Car makers’ attempts to maintain and increase market share is reflected in expanding model ranges. Audi introduced its first SUV, the Q7, in 2006 – and there’ll soon be a Q1, Q2, Q3, Q4, Q5, Q6 and Q7. BMW will soon provide an X1, X2, X3, X4, X5 and X6. Mercedes will have the MLC, ML, GL, G, GLK and GLA Class. An interesting development in the broadly defined SUV vehicle type that was introduced by European manufacturers with the US built Mercedes ML introduced in 1996. For car makers, creating new products is a way to meet buyer preferences but also to gain risk diversification. Different models do well in different economic climates, and in different stages of the product lifecycle. If a new product is not very successful, a company with few models will face severe problems, while car makers with 10 to 20 models are more likely to survive competition.
The Car in the Branded Society
The car industry early used branding on a broad basis. Annual product upgrades were introduced in the 1930s and gave car buyers incentives to change cars frequently.7 Cars have been widely displayed in many aesthetic contexts: house, clothing and travel advertising and magazines; popular music; movies, television programmes and other popular cultural contexts. The abundance of products offered forces companies to differentiate their products from an aesthetic point of view. Regardless of whether one sees the car as a gorgeous lifestyle item or something that is consistently stuck in traffic jams, creates enormous amounts of emissions, causes death and destroys cities, the image of the car has strong connections to aesthetics and branding.

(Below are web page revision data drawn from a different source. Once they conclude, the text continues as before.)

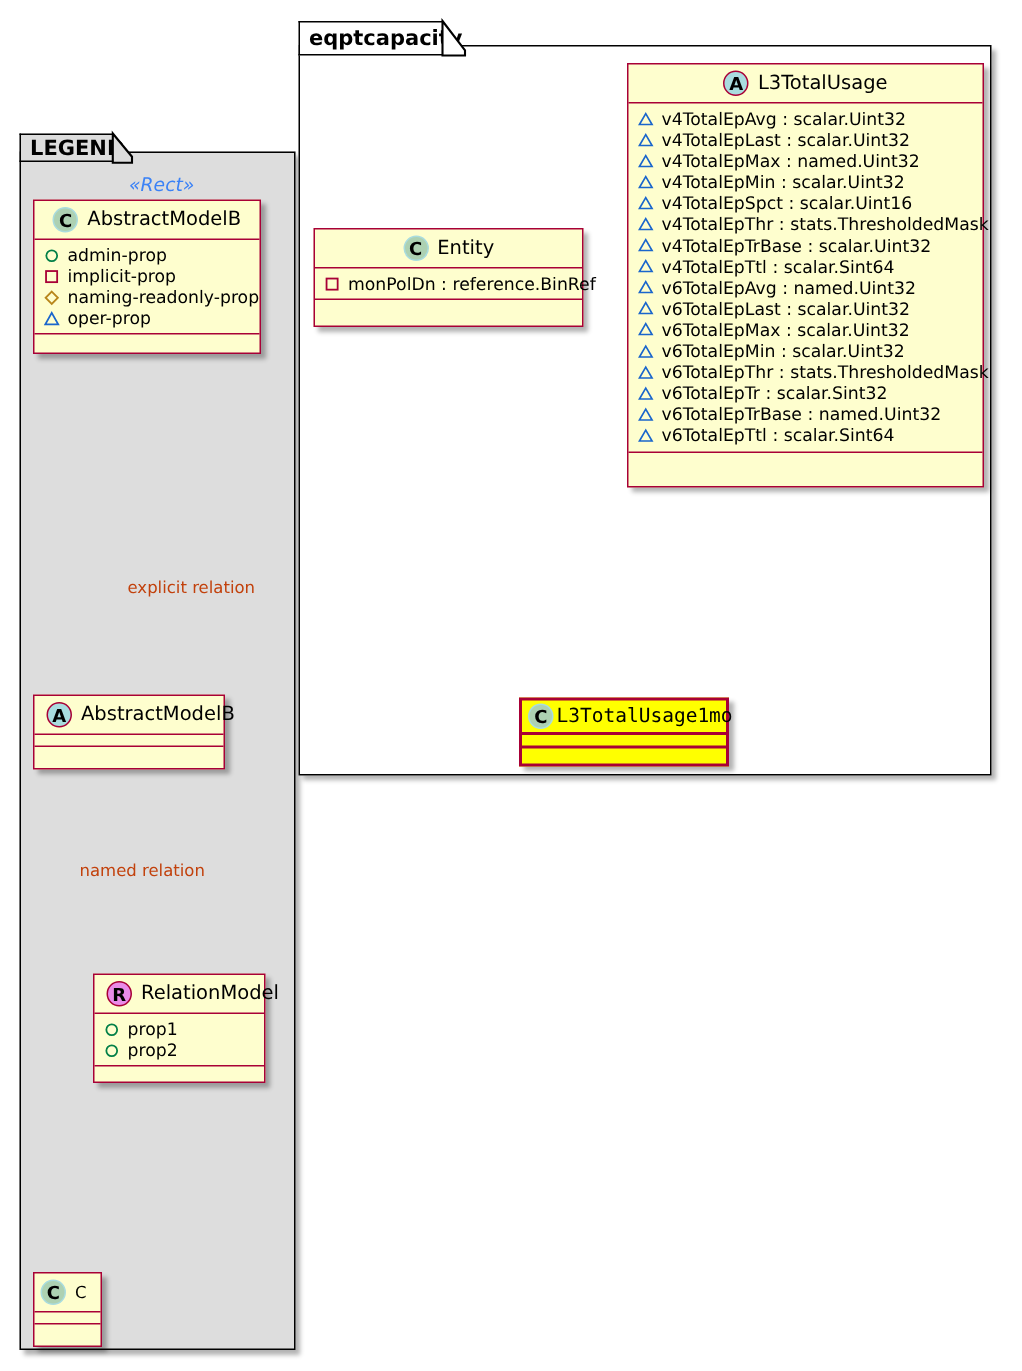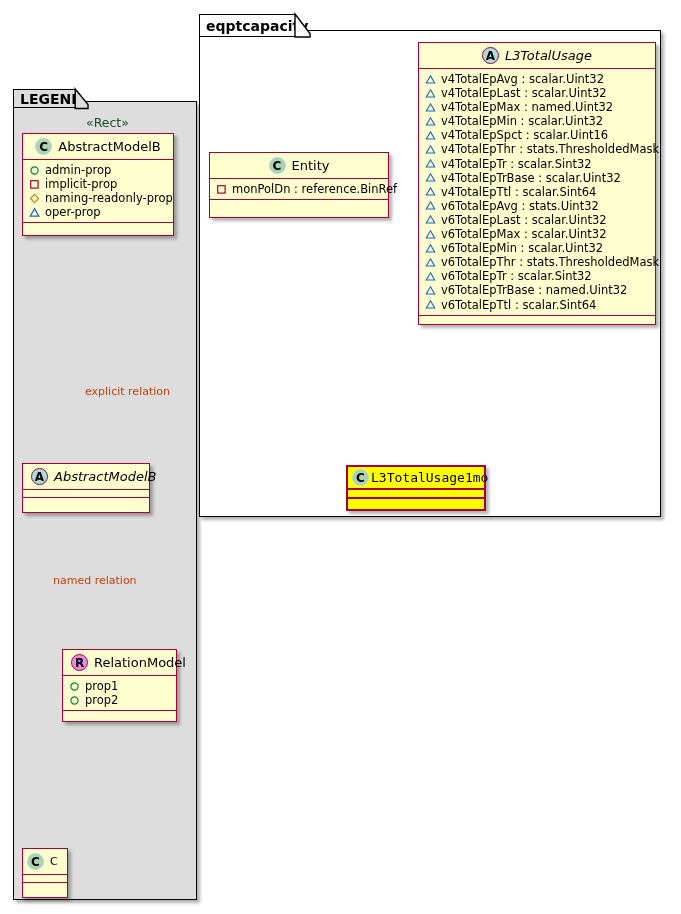"L3TotalUsage" .cls-name.abstract { font-style: italic -> none }
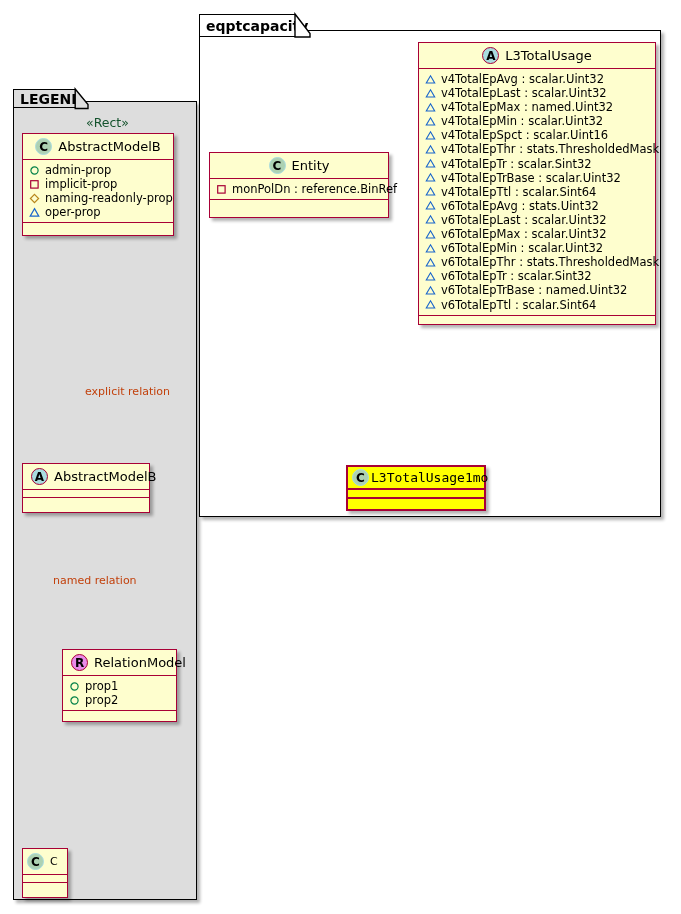"«Rect»" .stereo { color: #14532d -> #3b82f6; font-style: none -> italic }
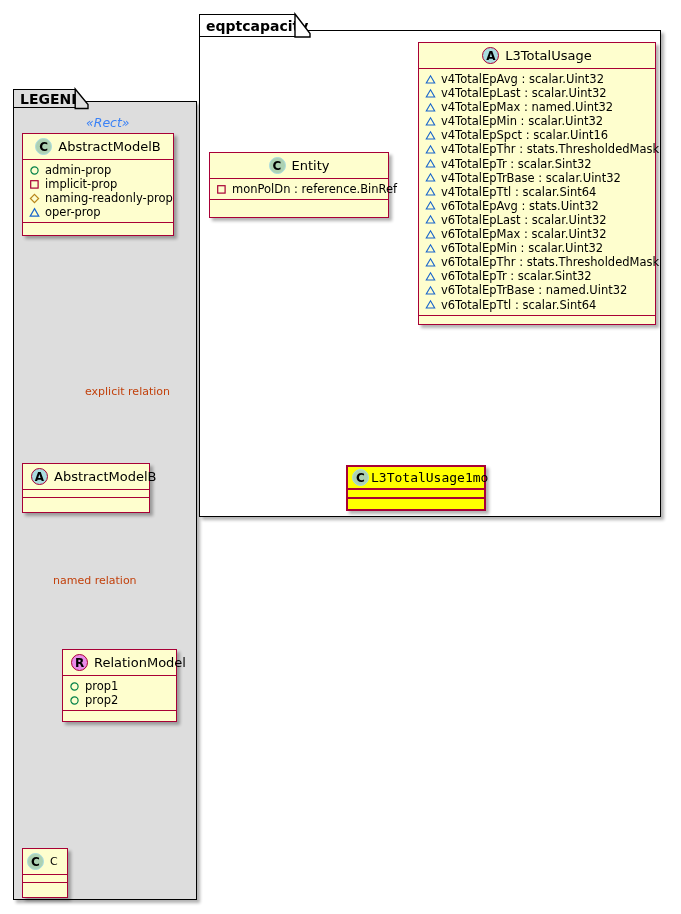"v4TotalEpTr : scalar.Sint32" div.attr { html: <div> <svg> <path></path> </svg> <span>v4TotalEpTr : scalar.Sint32</span> </div> -> none }
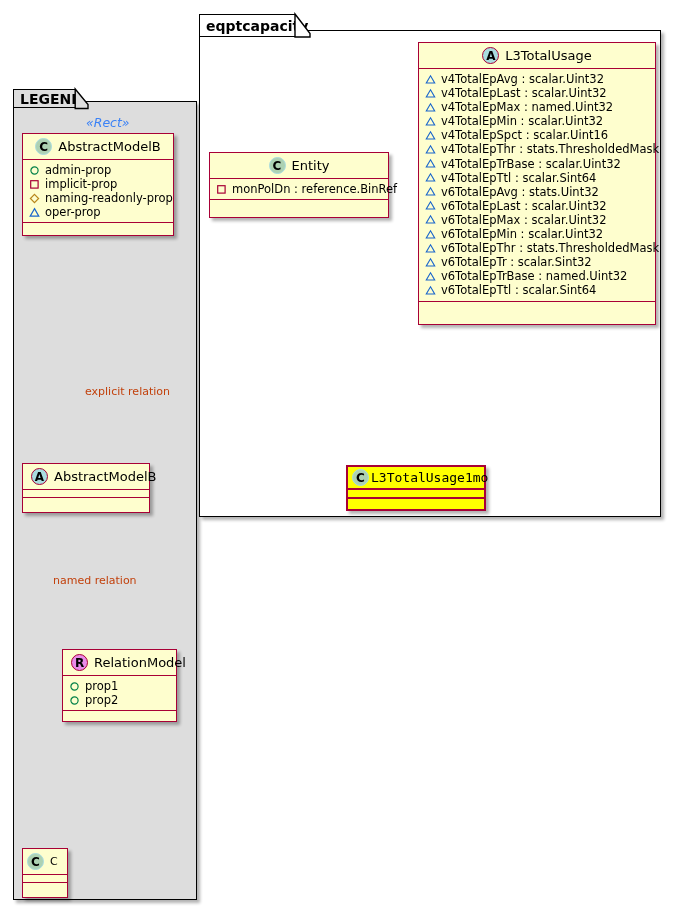"v6TotalEpAvg : stats.Uint32" span { text: stats.Uint32 -> named.Uint32 }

In customer surveys, the software – attitudes and customer treatment – is seen as more important than the hardware. Meanwhile, extensive effort is spent on making sure showrooms are in line with corporate identity – normally an enormous investment for dealers – while only a few measures are taken to control attitudes. Mystery shopping is typically applied twice a year to control whether customers are addressed and treated properly. A modern approach must include the hardware as well as the software. Theodor Levitt presented in a very influential Journal of Marketing article more than 50 years ago the ”marketing myopia” insight: companies tend to define the industry in which they operate too narrowly.8 These insights are still highly relevant. The car is to an extent in the transport industry, but it is also a product bought for reasons of showing off, a hobby, a way of belonging, or self-realisation. Industry definitions are closely linked to purchase criteria – and purchasing power. Understanding to what extent different motives drive a car purchase may be crucial in knowing how to deal with environmental and competitive forces, and competitors’ moves.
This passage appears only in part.